■ **WHAT IS BEING ASKED**:
Transcribe exactly the lines from the one containing "font-weight: bold ->" through the end of the data, both included. Leave out pictures.

[[ THE DATA, beginning ]]

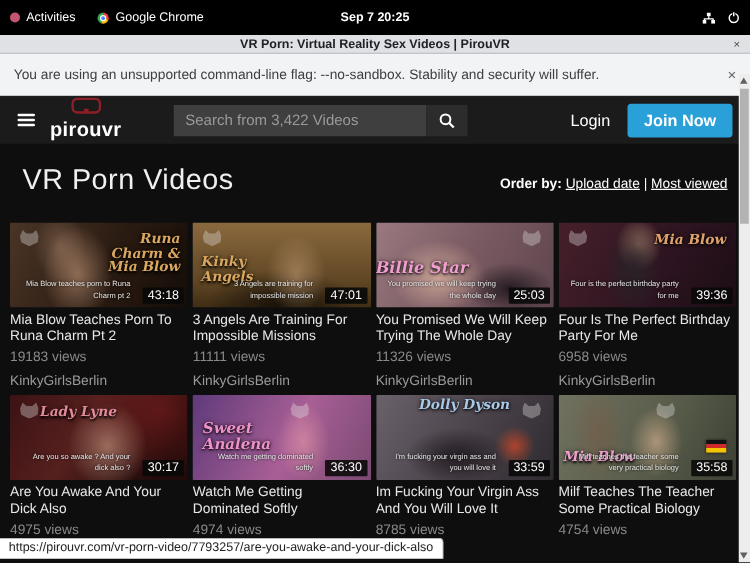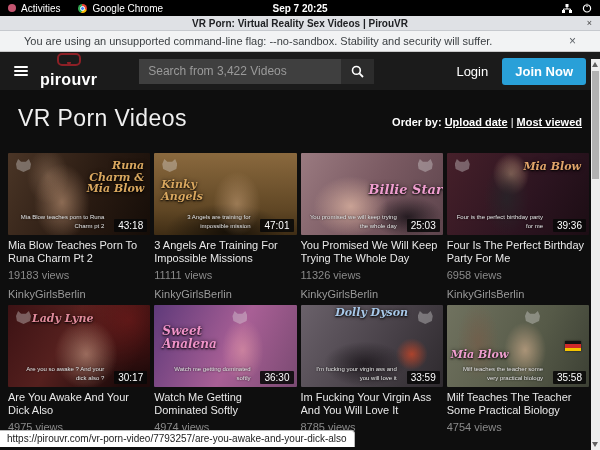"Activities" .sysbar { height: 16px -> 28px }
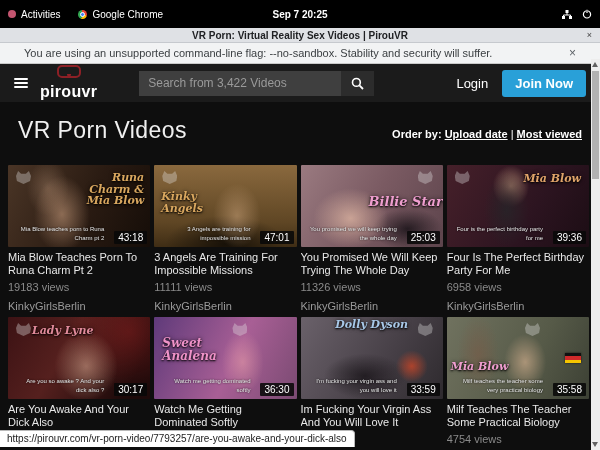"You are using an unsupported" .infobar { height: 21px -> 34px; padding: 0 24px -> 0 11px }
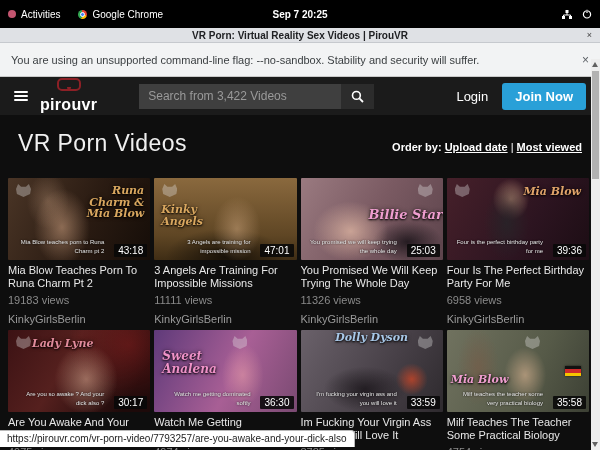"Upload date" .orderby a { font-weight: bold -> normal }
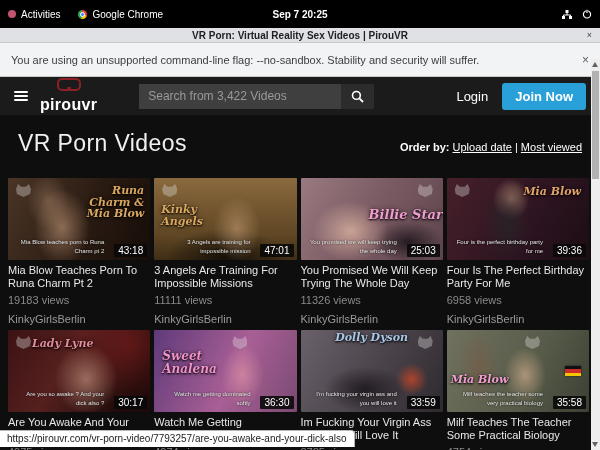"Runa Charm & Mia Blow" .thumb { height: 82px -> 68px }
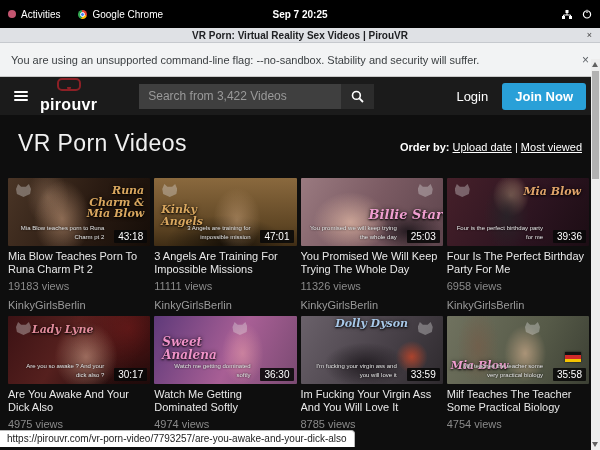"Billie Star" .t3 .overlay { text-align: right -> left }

[[ THE DATA, end ]]

■ **REPLY**:
"Upload date" .orderby a { font-weight: bold -> normal }
"Runa Charm & Mia Blow" .thumb { height: 82px -> 68px }
"Billie Star" .t3 .overlay { text-align: right -> left }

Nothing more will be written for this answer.